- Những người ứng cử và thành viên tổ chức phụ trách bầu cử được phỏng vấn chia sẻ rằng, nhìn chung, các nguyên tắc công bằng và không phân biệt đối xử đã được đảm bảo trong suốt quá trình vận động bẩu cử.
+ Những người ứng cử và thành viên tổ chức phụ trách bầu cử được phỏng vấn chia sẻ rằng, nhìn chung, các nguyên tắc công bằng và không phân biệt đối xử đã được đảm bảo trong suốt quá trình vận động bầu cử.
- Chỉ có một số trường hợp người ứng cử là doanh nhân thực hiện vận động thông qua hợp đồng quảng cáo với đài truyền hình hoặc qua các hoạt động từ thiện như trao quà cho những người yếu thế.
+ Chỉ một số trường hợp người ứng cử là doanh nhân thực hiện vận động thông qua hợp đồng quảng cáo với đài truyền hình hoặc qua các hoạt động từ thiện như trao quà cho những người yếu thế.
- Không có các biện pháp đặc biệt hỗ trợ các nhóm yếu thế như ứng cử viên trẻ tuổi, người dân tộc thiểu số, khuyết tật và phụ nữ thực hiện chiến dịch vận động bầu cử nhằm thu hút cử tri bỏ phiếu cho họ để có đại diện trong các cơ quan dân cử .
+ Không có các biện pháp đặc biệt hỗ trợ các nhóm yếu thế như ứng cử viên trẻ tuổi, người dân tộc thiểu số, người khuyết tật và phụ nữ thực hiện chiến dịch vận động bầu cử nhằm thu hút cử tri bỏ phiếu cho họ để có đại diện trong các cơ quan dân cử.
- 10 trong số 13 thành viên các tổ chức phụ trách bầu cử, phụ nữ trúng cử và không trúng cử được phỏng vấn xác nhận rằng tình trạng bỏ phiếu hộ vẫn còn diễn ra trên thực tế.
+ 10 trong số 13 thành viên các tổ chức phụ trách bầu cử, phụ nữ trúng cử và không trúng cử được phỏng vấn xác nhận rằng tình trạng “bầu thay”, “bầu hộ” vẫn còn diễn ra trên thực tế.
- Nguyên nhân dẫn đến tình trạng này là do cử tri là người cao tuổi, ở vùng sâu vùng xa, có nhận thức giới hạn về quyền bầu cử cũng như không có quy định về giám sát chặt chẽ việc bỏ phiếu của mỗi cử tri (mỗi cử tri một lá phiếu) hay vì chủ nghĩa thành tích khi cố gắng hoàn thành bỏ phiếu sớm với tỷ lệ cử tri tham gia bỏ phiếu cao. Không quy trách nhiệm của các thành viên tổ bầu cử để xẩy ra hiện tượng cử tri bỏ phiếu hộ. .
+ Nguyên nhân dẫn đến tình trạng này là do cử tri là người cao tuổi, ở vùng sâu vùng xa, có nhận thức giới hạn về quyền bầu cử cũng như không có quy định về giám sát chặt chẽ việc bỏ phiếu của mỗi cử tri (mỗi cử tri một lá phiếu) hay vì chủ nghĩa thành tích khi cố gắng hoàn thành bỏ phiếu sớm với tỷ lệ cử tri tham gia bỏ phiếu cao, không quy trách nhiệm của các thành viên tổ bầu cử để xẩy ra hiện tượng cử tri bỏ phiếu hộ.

Work instruction:
Each line in the listing above from the one containing "- Không có các" through the one containing "- 10 trong số" should be repeated exactly, and no other line.

Answer box:
- Không có các biện pháp đặc biệt hỗ trợ các nhóm yếu thế như ứng cử viên trẻ tuổi, người dân tộc thiểu số, khuyết tật và phụ nữ thực hiện chiến dịch vận động bầu cử nhằm thu hút cử tri bỏ phiếu cho họ để có đại diện trong các cơ quan dân cử .
+ Không có các biện pháp đặc biệt hỗ trợ các nhóm yếu thế như ứng cử viên trẻ tuổi, người dân tộc thiểu số, người khuyết tật và phụ nữ thực hiện chiến dịch vận động bầu cử nhằm thu hút cử tri bỏ phiếu cho họ để có đại diện trong các cơ quan dân cử.
- 10 trong số 13 thành viên các tổ chức phụ trách bầu cử, phụ nữ trúng cử và không trúng cử được phỏng vấn xác nhận rằng tình trạng bỏ phiếu hộ vẫn còn diễn ra trên thực tế.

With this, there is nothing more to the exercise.